What you have to do -
Look through the material below and copy exactly the lines from the line with "[587,1295,639,1309] Please ->" to the line with "(78, 865) none", those two lines included.

Material for this exercise -
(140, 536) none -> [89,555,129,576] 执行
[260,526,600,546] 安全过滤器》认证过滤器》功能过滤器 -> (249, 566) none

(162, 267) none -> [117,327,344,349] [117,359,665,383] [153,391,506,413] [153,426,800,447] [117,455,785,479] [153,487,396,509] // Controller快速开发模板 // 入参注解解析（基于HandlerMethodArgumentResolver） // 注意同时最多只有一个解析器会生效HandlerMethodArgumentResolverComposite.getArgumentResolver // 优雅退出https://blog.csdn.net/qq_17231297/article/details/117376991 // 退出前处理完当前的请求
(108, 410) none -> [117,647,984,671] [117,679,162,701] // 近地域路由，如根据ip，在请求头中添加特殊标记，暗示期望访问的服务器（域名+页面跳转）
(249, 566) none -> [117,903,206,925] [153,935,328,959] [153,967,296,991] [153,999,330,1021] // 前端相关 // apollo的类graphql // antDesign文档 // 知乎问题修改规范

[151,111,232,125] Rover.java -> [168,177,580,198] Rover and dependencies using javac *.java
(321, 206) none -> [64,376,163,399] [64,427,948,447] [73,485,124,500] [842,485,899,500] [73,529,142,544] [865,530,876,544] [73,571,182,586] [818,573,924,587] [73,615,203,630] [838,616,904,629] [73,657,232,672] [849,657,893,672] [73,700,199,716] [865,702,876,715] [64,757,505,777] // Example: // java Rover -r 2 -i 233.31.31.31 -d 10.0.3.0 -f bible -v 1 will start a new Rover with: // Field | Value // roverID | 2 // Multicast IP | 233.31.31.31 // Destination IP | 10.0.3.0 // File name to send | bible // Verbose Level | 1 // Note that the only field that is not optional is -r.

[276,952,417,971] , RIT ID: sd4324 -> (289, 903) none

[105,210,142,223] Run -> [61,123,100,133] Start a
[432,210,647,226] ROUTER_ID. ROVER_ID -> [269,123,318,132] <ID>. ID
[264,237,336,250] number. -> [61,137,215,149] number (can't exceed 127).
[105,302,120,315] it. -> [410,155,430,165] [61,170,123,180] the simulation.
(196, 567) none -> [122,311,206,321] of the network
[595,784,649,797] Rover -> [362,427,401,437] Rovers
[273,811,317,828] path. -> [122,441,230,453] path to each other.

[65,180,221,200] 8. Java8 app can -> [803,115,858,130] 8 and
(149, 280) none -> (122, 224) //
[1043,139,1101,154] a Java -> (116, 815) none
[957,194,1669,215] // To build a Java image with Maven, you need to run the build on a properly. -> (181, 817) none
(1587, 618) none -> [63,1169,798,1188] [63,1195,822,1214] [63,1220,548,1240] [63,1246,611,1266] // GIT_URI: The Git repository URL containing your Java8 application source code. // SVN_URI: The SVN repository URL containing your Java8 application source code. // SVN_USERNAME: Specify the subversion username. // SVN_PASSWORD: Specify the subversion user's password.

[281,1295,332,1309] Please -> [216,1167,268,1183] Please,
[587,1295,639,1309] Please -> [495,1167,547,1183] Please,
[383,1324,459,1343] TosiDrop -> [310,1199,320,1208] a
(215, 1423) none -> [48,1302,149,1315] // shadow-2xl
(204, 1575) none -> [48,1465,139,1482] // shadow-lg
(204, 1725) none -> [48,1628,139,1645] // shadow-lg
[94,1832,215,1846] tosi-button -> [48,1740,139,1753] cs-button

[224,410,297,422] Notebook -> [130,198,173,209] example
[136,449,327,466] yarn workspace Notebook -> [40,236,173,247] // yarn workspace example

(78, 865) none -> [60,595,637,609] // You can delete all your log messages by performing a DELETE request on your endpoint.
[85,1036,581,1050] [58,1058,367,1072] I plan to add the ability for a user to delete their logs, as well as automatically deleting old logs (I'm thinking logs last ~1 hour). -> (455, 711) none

Answer to this exercise -
[587,1295,639,1309] Please -> [495,1167,547,1183] Please,
[383,1324,459,1343] TosiDrop -> [310,1199,320,1208] a
(215, 1423) none -> [48,1302,149,1315] // shadow-2xl
(204, 1575) none -> [48,1465,139,1482] // shadow-lg
(204, 1725) none -> [48,1628,139,1645] // shadow-lg
[94,1832,215,1846] tosi-button -> [48,1740,139,1753] cs-button

[224,410,297,422] Notebook -> [130,198,173,209] example
[136,449,327,466] yarn workspace Notebook -> [40,236,173,247] // yarn workspace example

(78, 865) none -> [60,595,637,609] // You can delete all your log messages by performing a DELETE request on your endpoint.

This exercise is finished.